Я кивнул ему, он, продолжая насвистывать, указал мне на свой рот.
Он хочет, чтобы я тоже свистел? А, в конце концов, что мне терять? Если мне суждено умереть в чане с кремом, то посвистеть — не самое худшее, что я могу сделать напоследок.
И я тоже стал насвистывать «Песенку счастливого дровосека». Эбенезум энергично закивал. Значит, он этого и хотел! У волшебника был план!
Химат гневно сверкнул глазами в сторону учителя. Эбенезум как раз перестал свистеть и принялся работать локтями.
– О Плауг, возможно, восседающий там, наверху, среди великих, а может, и не восседающий! Услышь нашу молитву. Эти двое осквернили твое имя во время священного действа. И потому мы подвергаем их испытанию. Ты, с твоей умеренной мудростью, помоги нам судить их по справедливости!
Я заметил, что Химат пристально меня разглядывает. Может быть, потому, что пока он разглагольствовал, я продолжал насвистывать «Песенку счастливого дровосека». Наконец отшельник хлопнул в ладоши:
– В чаны!
Сильные руки столкнули меня в желтую жижу. Я успел сделать глубокий вдох — и липкая масса поглотила меня.

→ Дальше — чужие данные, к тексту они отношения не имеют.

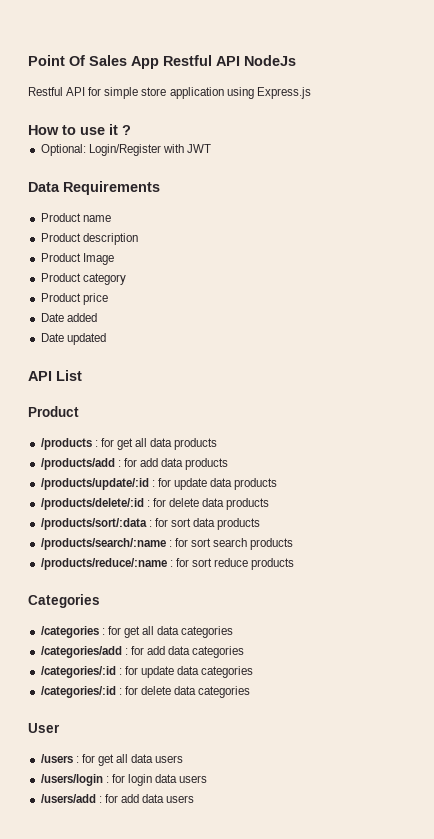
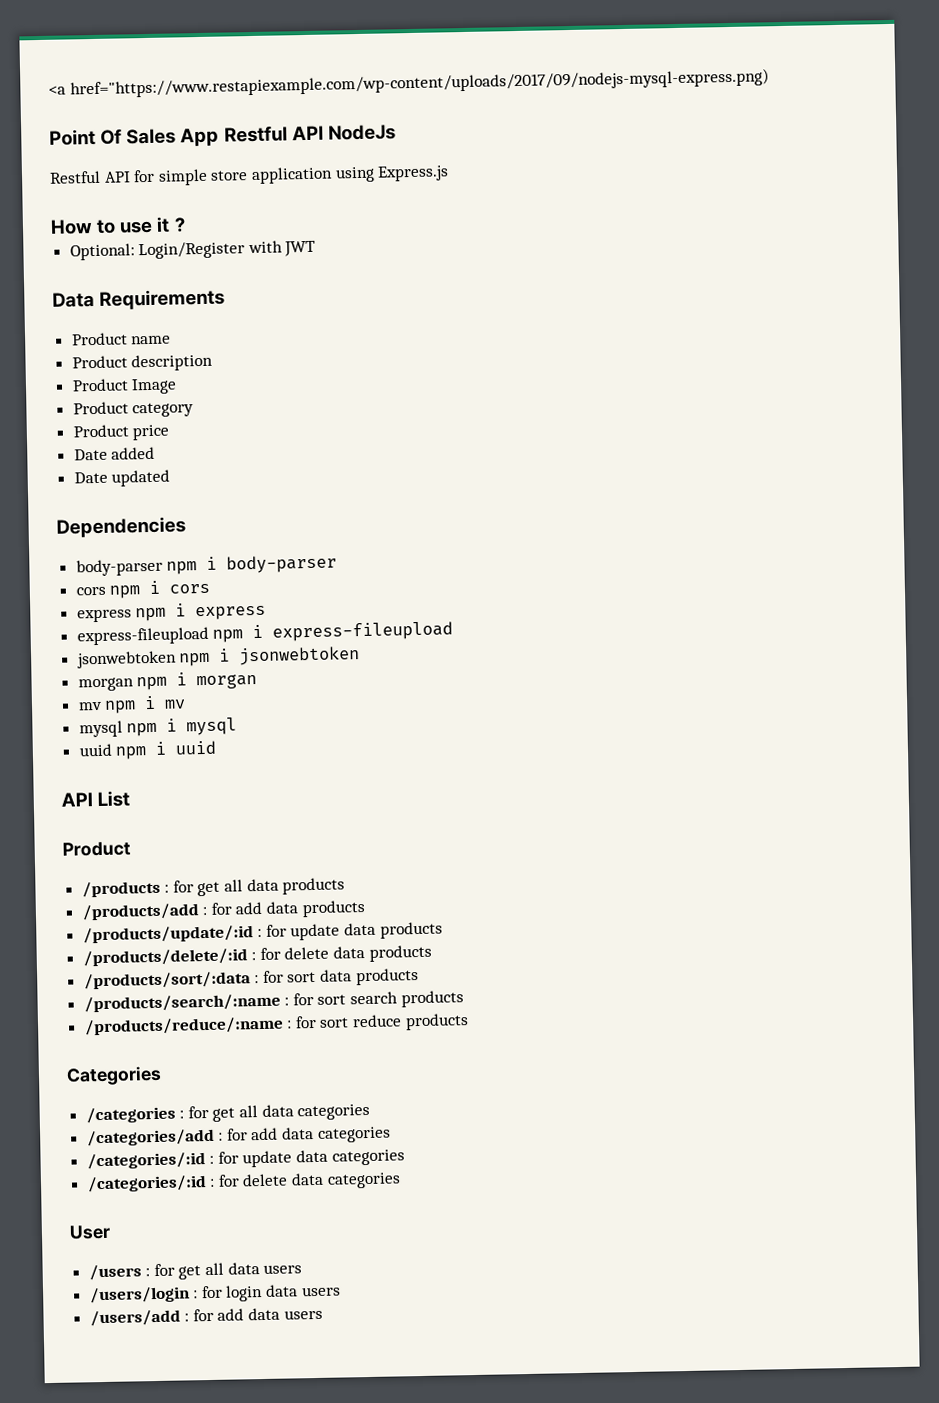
(28, 60) none -> [48,68,770,99] <a href="https://www.restapiexample.com/wp-content/uploads/2017/09/nodejs-mysql-express.png) //
(106, 339) none -> [56,516,186,538] [75,554,338,577] [75,580,211,599] [76,603,267,623] [76,621,454,646] [76,646,361,669] [77,672,258,692] [77,695,187,714] [78,717,238,738] [78,740,217,760] // Dependencies // body-parser npm i body-parser // cors npm i cors // express npm i express // express-fileupload npm i express-fileupload // jsonwebtoken npm i jsonwebtoken // morgan npm i morgan // mv npm i mv // mysql npm i mysql // uuid npm i uuid

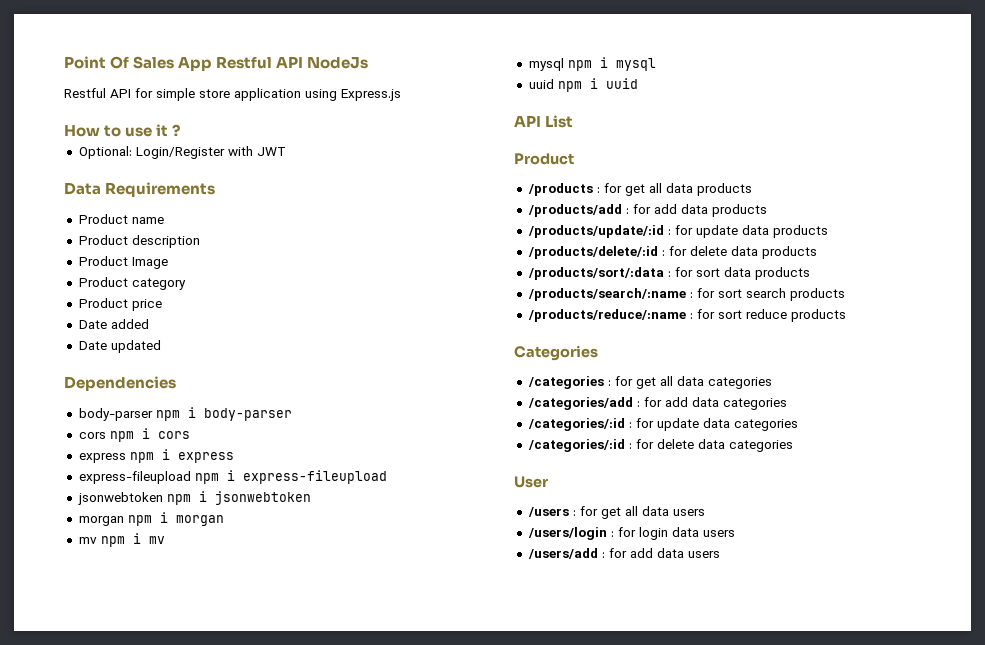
[48,68,770,99] <a href="https://www.restapiexample.com/wp-content/uploads/2017/09/nodejs-mysql-express.png) // -> (64, 62) none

Глаза мои были закрыты, но носом я чуял лимонную эссенцию. Некоторое время я беспомощно барахтался в лимонной жиже. Потом дышать стало невозможно, зато ноги коснулись дна чана. Я был уже готов поддаться панике, но вовремя вспомнил совет Снаркса, поднял голову вверх и приготовился поесть так, как никогда в жизни еще не ел.
Я открыл рот, и туда хлынул крем. Слишком много и слишком быстро! Я стиснул зубы, стараясь не закашляться, и, собрав всю свою волю, проглотил. Ну вот. Не так уж и противно. Даже вкусно. Правда, еще столько предстояло съесть! Но я не сдамся! Я выдержу. Ради учителя, ради моей будущей карьеры волшебника, ради Вушты, города тысячи запретных наслаждений. И я глотал и глотал, быстро, энергично и с сознанием, что каждый глоток может стать последним.
Итак, глоточек за учителя! Он гордился бы мною, если бы видел, как мощно я поглощаю крем!
Еще глоточек — за мое будущее! Каким благородно твердым станет характер волшебника, закаленный в юности подобным испытанием. И я сделал еще глоток, потом еще один…
А теперь — за Вушту! За чудесную, запретную Вушту! Если я выдержу испытание кремом, я буду более подготовлен к встрече с умопомрачительным городом, в котором один лишь вскользь брошенный взгляд может изменить всю жизнь. И я опять открыл рот пошире и… схватил ртом пустоту. Зубы мои клацнули. Воздух! Я проглотил и с наслаждением вдохнул. Воздух! Слаще самого сладкого лимонного крема! Я засмеялся от счастья и стал насвистывать «Песенку счастливого дровосека». Но что-то опять закупорило мне рот. Неужели новая волна крема? Я зажмурился от ужаса. А когда открыл глаза, то у самого своего носа увидел усики какого-то насекомого. Бабочка! Раздался треск: чан не выдержал тяжести моего тела, сотен галлонов крема и тысяч, а то и миллионов бабочек. На желтоватой волне крема я низвергся со сцены в зал.
Сверху, с платформы, послышался голос Снаркса:
– Он выдержал испытание кремом!
– Но… — начал было раздосадованный Химат. — Он не может… — он потер свою бритую голову и улыбнулся, — а может быть, и может…
Хендрик встал на пути лимонного потока, выхватил меня из него и посадил на стул, откуда я мог наблюдать уже мелеющую желтую реку. Эбенезум, разумеется, чихал.
Когда учитель пришел в себя, я сердечно поблагодарил его за то, что он не прибегнул к «рыбному» заклинанию, а ограничился бабочками.
Эбенезум радостно закивал:
– Бабочек вполне хватило. К тому же хорошо, что я спас тебя, не оскорбив рыбной вонью религиозного чувства наших хозяев. Развяжи, пожалуйста, Вунтвора, Хендрик.